Two decades ago, it took an average of around eight years for an artist to ascend from the day sales to the more prominent evening sales at Sotheby’s, Christie’s, or Phillips.12 That time shrinks in moments of frenzied spending on young artists—as during the “Zombie Formalism” craze for young abstract art in 2013–14 and, more recently, from 2020 to the present. The increased glare of prominent auction trading can have a big impact on the trajectory of an artist’s market.

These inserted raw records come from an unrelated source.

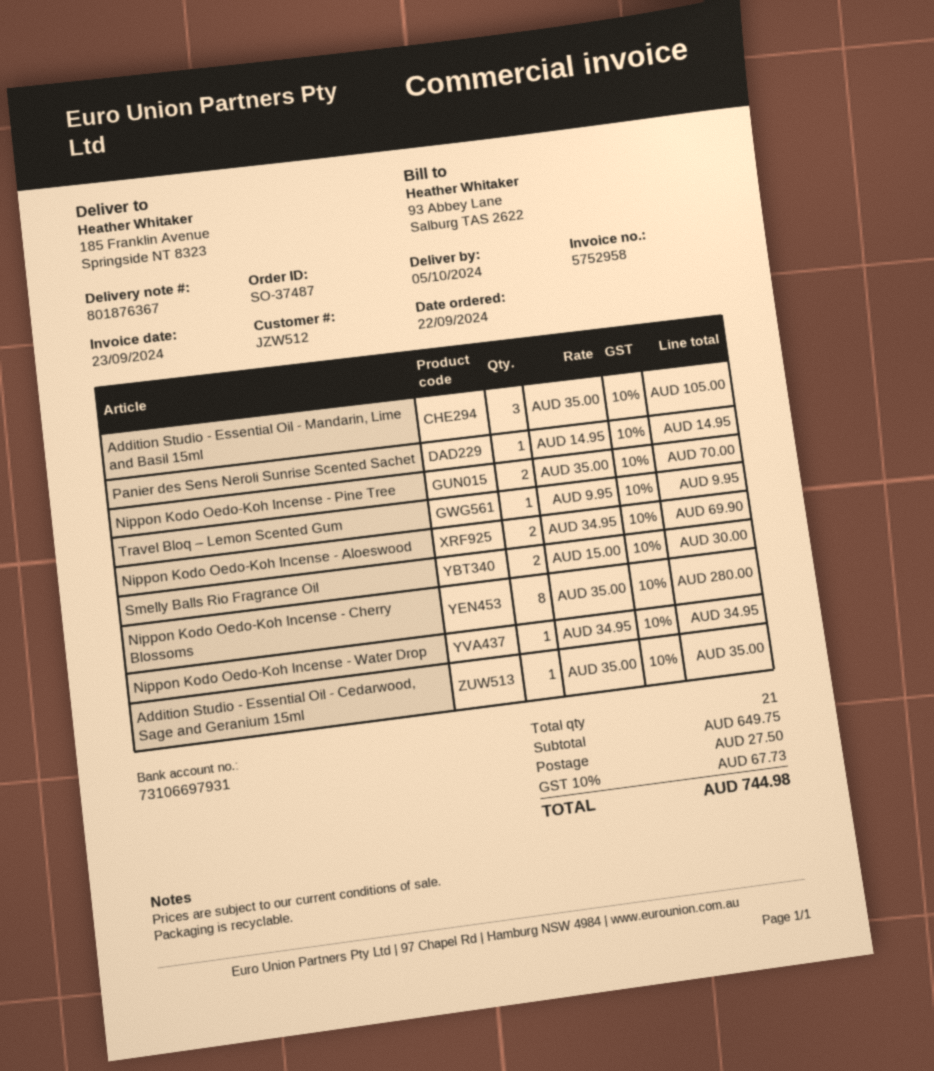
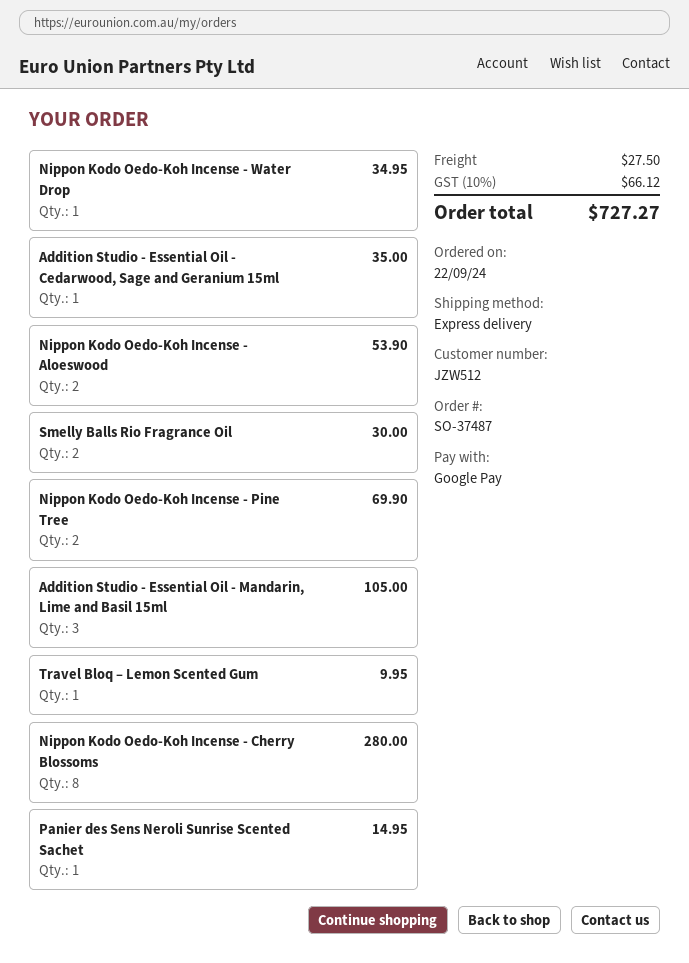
Nippon Kodo Oedo-Koh Incense - Pine Tree: 2 for 70.00 -> 2 for 69.90
Nippon Kodo Oedo-Koh Incense - Aloeswood: 2 for 69.90 -> 2 for 53.90
tax: 10% = 67.73 -> 10% = 66.12
total: 744.98 -> 727.27

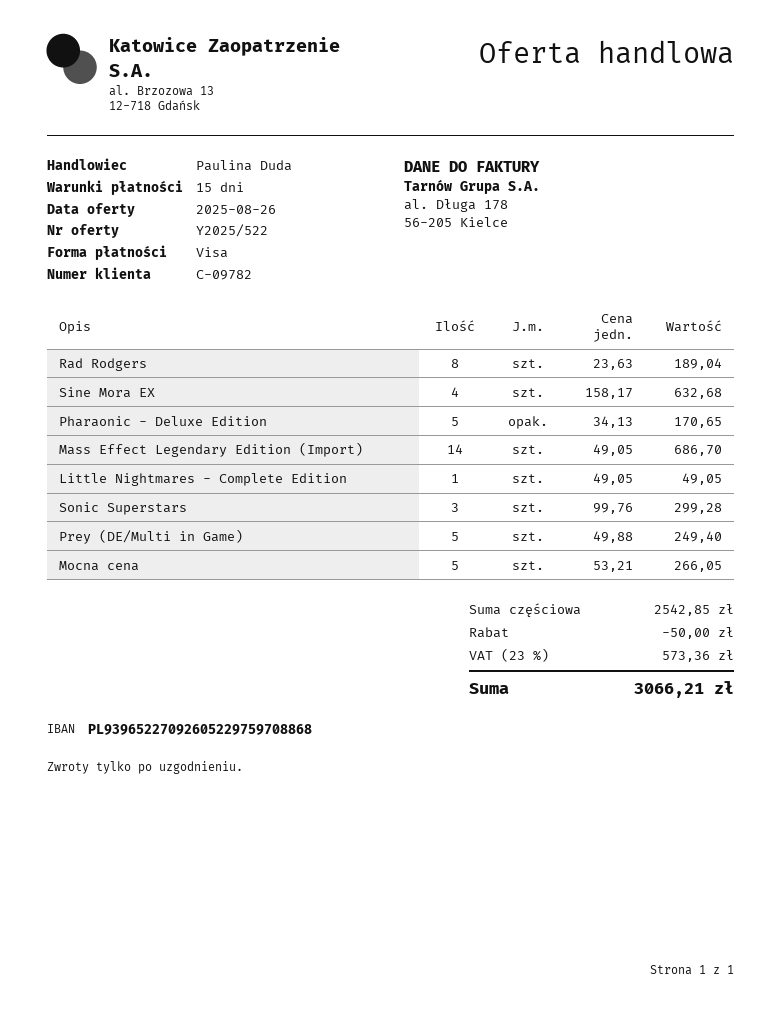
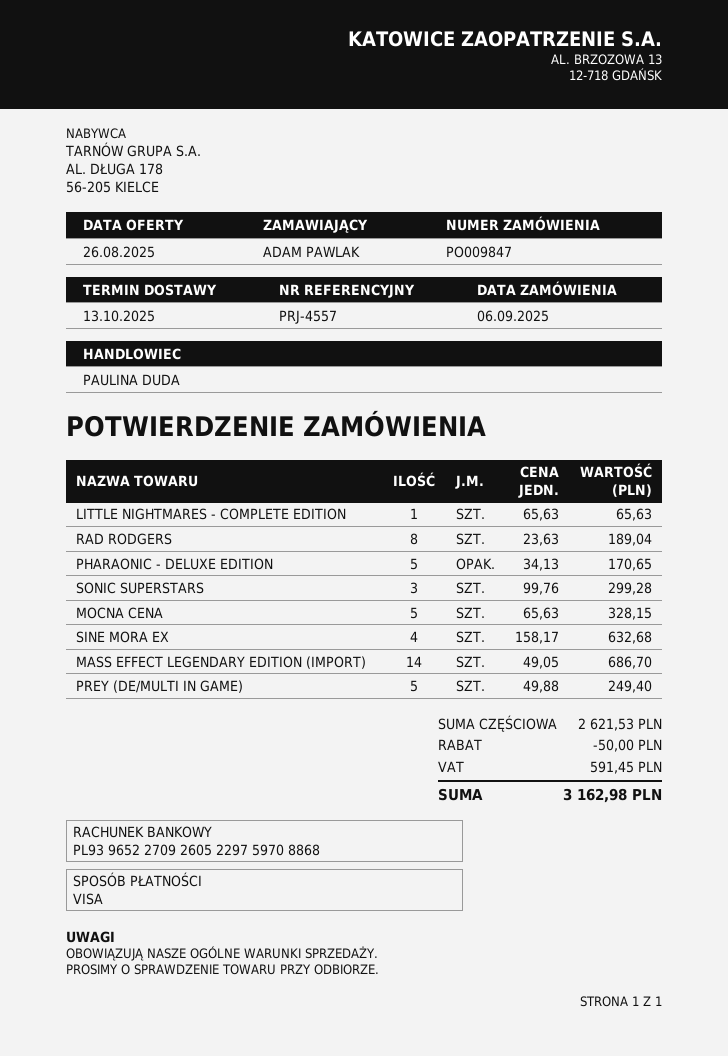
Little Nightmares - Complete Edition: 1 x 49.05 = 49.05 -> 1 x 65.63 = 65.63
Mocna cena: 5 x 53.21 = 266.05 -> 5 x 65.63 = 328.15
subtotal: 2542.85 -> 2621.53
tax: 573.36 -> 591.45
total: 3066.21 -> 3162.98

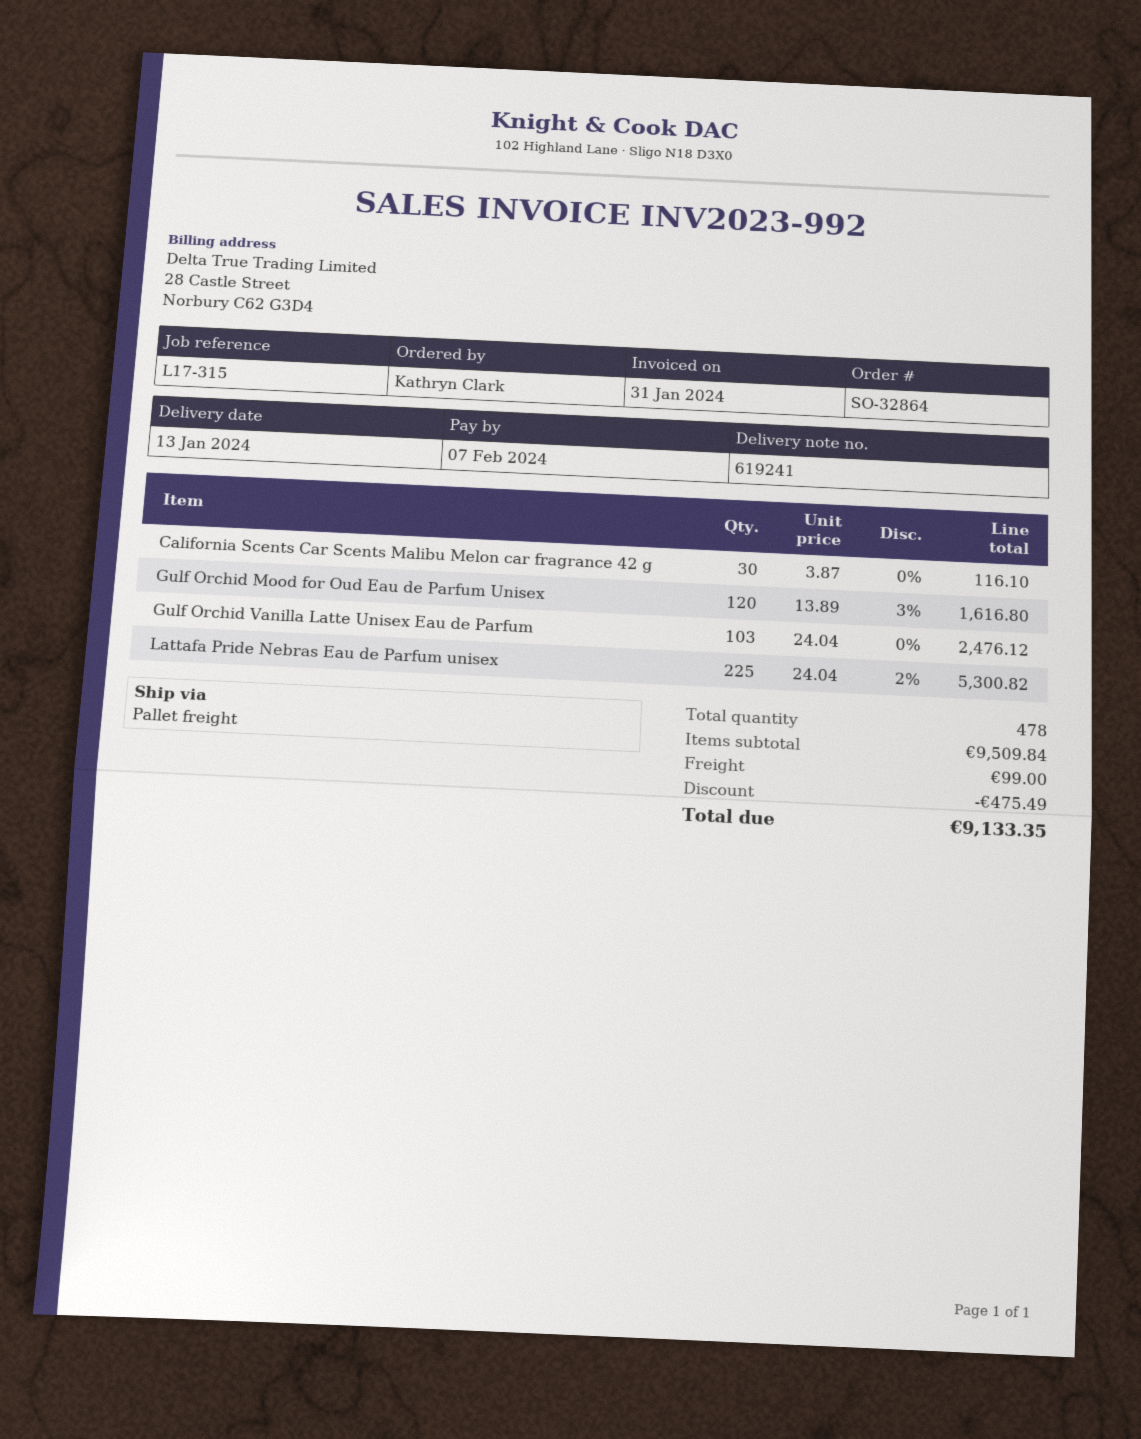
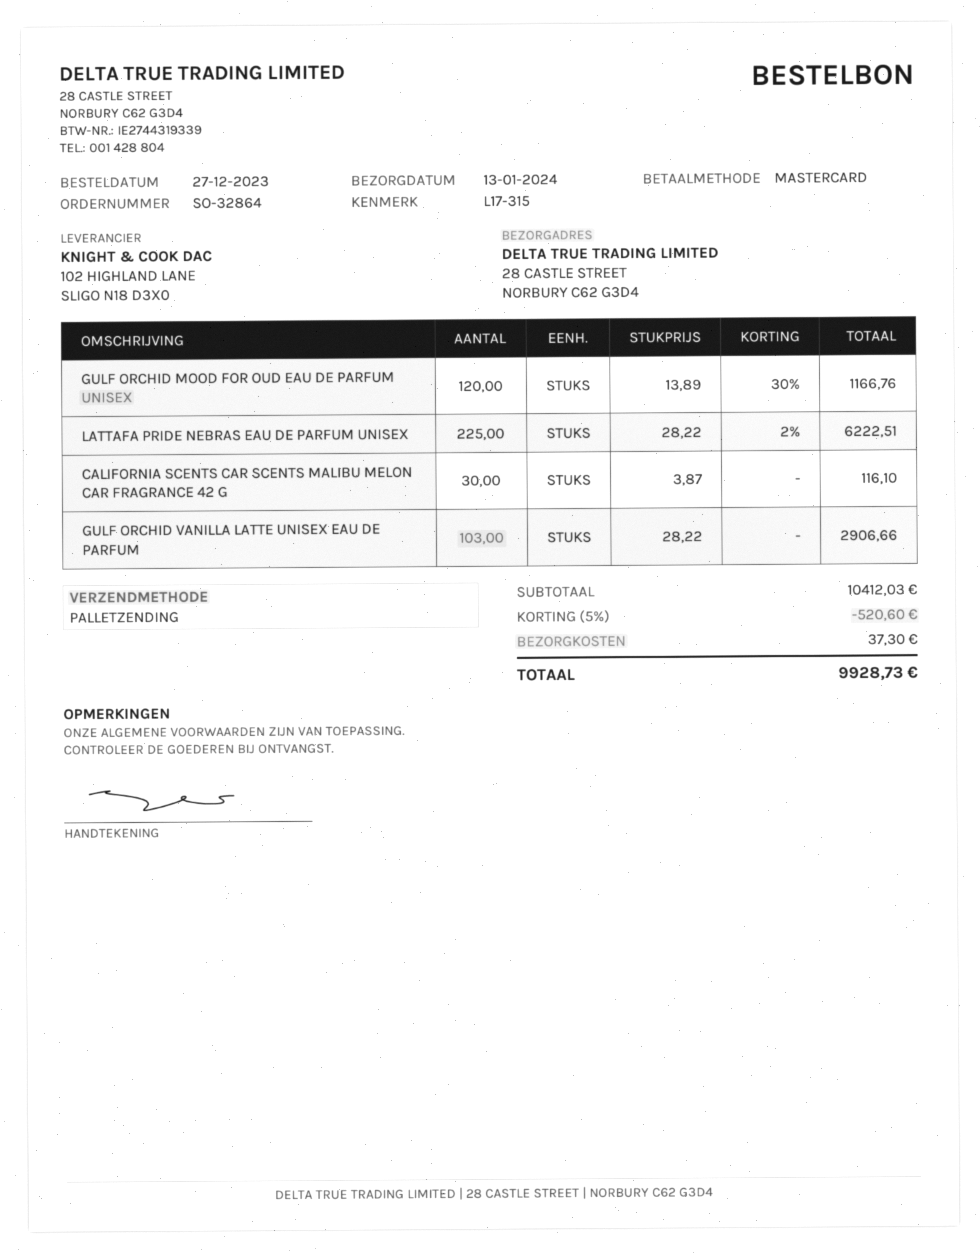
Gulf Orchid Mood for Oud Eau de Parfum Unisex: 120 x 13.89 - 3% = 1616.80 -> 120 x 13.89 - 30% = 1166.76
Gulf Orchid Vanilla Latte Unisex Eau de Parfum: 103 x 24.04 = 2476.12 -> 103 x 28.22 = 2906.66
Lattafa Pride Nebras Eau de Parfum unisex: 225 x 24.04 - 2% = 5300.82 -> 225 x 28.22 - 2% = 6222.51
subtotal: 9509.84 -> 10412.03
discount: 475.49 -> 520.60
shipping: 99.00 -> 37.30
total: 9133.35 -> 9928.73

Just as the art market is made up of many individual genres, each genre is made up of markets for specific artists. There is much that may be learned from these individual cases. We selected five living artists from and across different decades who had dramatic spikes on the secondary market early in their careers to explore how each of their markets unfolded in the years after. We examine how a complex web of factors—including timing, gallery representation, supply, and broader market conditions—can shape the arc of an artist’s market after early auction success.

There are limits to what these case studies demonstrate. We cannot get a full picture of each artist’s private (i.e., primary) markets or insight into the personal decisions directing their careers. However, an analysis of auction results and other publicly available information does illustrate the different paths an artist’s career can take after an early splash on the auction (i.e., secondary) markets.


Disclaimer: The following case studies are presented only for individual analysis of changing auction-market demand for living artists during specific periods since 2002. The artists chosen are not necessarily representative of auction results for all living artists in the same genre, nor are their past auction results indicative of future performance. Since there is scant publicly verifiable data about sales in the private art market (i.e., the gallery/dealer sector), we have included the date of each artist’s first solo gallery exhibition (sourced from their curriculum vitae) only as an approximate reference point to suggest when collectors saw them as viable propositions in the private market, not just the auction market.


1. Damien Hirst

First solo gallery exhibition: 1987

First appearance at a Sotheby’s, Christie’s, or Phillips day sale: June 1995

First appearance at a Sotheby’s, Christie’s, or Phillips evening sale: May 2000

Auction record set: June 2007*

Damien Hirst (b. 1965), who became famous in the 1990s after graduating from Goldsmiths as a member of the Young British Artists, a generation of boundary-breaking painters and sculptors in the U.K., made his auction debut in 1995—seven years before the earliest sample period in the rest of our analysis and eight years after his first gallery show.13 Unlike the other artists we are examining, Hirst himself was the engine behind his most prominent turn at auction.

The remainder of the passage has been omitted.